◆ **Work to be completed**
Of the entries below, return only those lines from the line with "[785,340,1137,356] 2. Within" to the line with "(1257, 475) none", exactly, both included.

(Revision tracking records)
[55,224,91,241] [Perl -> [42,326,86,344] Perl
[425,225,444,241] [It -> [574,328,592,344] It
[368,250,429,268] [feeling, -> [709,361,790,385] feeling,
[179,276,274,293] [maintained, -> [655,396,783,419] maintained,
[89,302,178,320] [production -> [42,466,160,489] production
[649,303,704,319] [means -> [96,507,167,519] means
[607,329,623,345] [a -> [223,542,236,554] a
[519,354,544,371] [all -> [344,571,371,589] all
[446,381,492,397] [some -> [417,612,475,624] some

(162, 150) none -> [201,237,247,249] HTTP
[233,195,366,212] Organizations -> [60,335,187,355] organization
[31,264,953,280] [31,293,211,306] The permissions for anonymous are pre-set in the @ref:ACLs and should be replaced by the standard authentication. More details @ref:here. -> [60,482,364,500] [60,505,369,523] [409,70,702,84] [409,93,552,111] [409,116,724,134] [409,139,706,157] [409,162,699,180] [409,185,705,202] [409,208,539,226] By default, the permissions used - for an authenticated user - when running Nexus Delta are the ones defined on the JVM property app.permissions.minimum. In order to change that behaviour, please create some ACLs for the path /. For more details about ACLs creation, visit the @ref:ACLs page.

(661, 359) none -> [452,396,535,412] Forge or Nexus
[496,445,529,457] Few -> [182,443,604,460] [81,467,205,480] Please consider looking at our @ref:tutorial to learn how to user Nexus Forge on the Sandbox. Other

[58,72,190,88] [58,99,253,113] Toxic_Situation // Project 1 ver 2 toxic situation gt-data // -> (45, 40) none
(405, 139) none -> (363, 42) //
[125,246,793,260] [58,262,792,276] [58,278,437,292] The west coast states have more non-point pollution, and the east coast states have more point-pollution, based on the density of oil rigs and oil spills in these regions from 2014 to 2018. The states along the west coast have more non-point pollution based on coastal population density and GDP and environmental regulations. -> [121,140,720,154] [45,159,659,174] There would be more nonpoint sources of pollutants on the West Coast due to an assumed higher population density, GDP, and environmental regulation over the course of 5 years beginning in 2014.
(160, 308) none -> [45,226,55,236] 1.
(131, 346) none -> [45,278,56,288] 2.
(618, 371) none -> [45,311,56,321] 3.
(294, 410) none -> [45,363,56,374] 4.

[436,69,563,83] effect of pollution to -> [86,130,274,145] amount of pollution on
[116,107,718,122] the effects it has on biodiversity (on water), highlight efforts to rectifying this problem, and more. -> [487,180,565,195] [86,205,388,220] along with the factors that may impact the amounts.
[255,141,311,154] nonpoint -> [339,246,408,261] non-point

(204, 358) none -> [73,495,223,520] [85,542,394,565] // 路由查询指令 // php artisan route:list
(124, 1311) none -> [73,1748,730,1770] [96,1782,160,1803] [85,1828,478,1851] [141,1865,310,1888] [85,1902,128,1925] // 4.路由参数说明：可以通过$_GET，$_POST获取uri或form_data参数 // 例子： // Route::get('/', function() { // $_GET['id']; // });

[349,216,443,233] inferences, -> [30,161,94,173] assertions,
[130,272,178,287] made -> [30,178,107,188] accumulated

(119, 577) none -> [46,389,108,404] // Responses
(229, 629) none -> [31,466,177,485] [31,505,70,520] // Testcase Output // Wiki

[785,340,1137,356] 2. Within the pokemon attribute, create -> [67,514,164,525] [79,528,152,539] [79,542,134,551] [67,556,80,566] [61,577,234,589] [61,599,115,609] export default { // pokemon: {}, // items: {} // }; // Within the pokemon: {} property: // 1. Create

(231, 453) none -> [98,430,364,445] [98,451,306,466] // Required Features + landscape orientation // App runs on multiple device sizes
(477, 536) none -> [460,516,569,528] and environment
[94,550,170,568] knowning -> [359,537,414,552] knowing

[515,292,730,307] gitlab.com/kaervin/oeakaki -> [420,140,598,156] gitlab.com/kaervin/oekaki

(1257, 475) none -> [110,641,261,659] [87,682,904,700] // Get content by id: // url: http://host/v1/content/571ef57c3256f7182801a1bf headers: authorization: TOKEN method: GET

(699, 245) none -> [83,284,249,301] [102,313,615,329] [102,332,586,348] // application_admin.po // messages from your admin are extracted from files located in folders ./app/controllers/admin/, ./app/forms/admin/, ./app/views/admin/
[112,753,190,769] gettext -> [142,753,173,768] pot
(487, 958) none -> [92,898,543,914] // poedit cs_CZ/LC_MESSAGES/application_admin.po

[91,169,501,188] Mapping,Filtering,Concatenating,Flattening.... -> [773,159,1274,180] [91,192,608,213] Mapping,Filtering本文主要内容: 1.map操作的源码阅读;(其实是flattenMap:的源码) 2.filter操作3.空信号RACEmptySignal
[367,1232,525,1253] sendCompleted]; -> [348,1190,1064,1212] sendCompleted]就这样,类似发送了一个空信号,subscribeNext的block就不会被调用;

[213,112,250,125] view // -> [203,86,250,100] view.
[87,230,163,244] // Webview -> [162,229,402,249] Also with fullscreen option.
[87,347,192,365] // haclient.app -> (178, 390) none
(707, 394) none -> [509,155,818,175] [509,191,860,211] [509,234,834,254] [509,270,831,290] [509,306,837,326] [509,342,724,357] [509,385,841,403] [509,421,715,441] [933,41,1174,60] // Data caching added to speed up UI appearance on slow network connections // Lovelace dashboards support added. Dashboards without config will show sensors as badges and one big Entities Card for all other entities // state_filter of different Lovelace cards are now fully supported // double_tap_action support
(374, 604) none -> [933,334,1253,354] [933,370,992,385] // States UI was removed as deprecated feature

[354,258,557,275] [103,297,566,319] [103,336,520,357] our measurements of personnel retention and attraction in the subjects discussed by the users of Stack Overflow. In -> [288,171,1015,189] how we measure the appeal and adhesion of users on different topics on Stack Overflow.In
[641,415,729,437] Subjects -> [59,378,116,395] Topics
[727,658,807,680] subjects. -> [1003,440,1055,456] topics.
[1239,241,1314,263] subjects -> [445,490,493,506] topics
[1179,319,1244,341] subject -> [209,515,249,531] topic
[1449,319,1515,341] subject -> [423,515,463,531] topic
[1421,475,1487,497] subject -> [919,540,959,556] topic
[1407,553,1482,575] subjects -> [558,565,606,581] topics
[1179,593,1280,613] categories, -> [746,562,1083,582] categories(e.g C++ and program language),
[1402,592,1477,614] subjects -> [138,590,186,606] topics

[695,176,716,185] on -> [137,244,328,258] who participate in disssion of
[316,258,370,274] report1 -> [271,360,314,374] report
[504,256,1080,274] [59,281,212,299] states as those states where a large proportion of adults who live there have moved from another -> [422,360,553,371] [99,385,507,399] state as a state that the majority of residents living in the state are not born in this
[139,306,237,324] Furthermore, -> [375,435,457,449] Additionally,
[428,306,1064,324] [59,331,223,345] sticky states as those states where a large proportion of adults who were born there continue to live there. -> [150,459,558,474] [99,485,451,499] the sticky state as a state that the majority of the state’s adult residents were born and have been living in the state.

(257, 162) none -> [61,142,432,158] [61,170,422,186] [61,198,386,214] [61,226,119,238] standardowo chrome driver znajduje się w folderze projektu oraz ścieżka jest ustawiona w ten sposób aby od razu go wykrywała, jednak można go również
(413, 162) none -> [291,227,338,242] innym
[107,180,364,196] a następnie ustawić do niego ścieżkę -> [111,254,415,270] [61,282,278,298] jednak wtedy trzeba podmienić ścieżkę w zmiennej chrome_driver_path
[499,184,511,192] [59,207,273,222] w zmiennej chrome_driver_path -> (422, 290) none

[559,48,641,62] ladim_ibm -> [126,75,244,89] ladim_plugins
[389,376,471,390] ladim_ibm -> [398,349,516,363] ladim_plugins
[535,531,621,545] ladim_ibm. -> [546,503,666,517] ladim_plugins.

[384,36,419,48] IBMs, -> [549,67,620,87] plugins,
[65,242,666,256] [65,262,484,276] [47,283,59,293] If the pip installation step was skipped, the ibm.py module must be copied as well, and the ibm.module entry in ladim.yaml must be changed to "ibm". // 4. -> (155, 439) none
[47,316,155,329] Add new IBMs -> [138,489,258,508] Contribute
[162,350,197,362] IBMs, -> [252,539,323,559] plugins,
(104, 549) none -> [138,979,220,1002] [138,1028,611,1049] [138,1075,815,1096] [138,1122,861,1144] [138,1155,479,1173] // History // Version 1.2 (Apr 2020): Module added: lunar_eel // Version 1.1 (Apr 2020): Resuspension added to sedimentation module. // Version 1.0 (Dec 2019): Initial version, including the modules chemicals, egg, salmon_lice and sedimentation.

◆ **Response area**
[785,340,1137,356] 2. Within the pokemon attribute, create -> [67,514,164,525] [79,528,152,539] [79,542,134,551] [67,556,80,566] [61,577,234,589] [61,599,115,609] export default { // pokemon: {}, // items: {} // }; // Within the pokemon: {} property: // 1. Create

(231, 453) none -> [98,430,364,445] [98,451,306,466] // Required Features + landscape orientation // App runs on multiple device sizes
(477, 536) none -> [460,516,569,528] and environment
[94,550,170,568] knowning -> [359,537,414,552] knowing

[515,292,730,307] gitlab.com/kaervin/oeakaki -> [420,140,598,156] gitlab.com/kaervin/oekaki

(1257, 475) none -> [110,641,261,659] [87,682,904,700] // Get content by id: // url: http://host/v1/content/571ef57c3256f7182801a1bf headers: authorization: TOKEN method: GET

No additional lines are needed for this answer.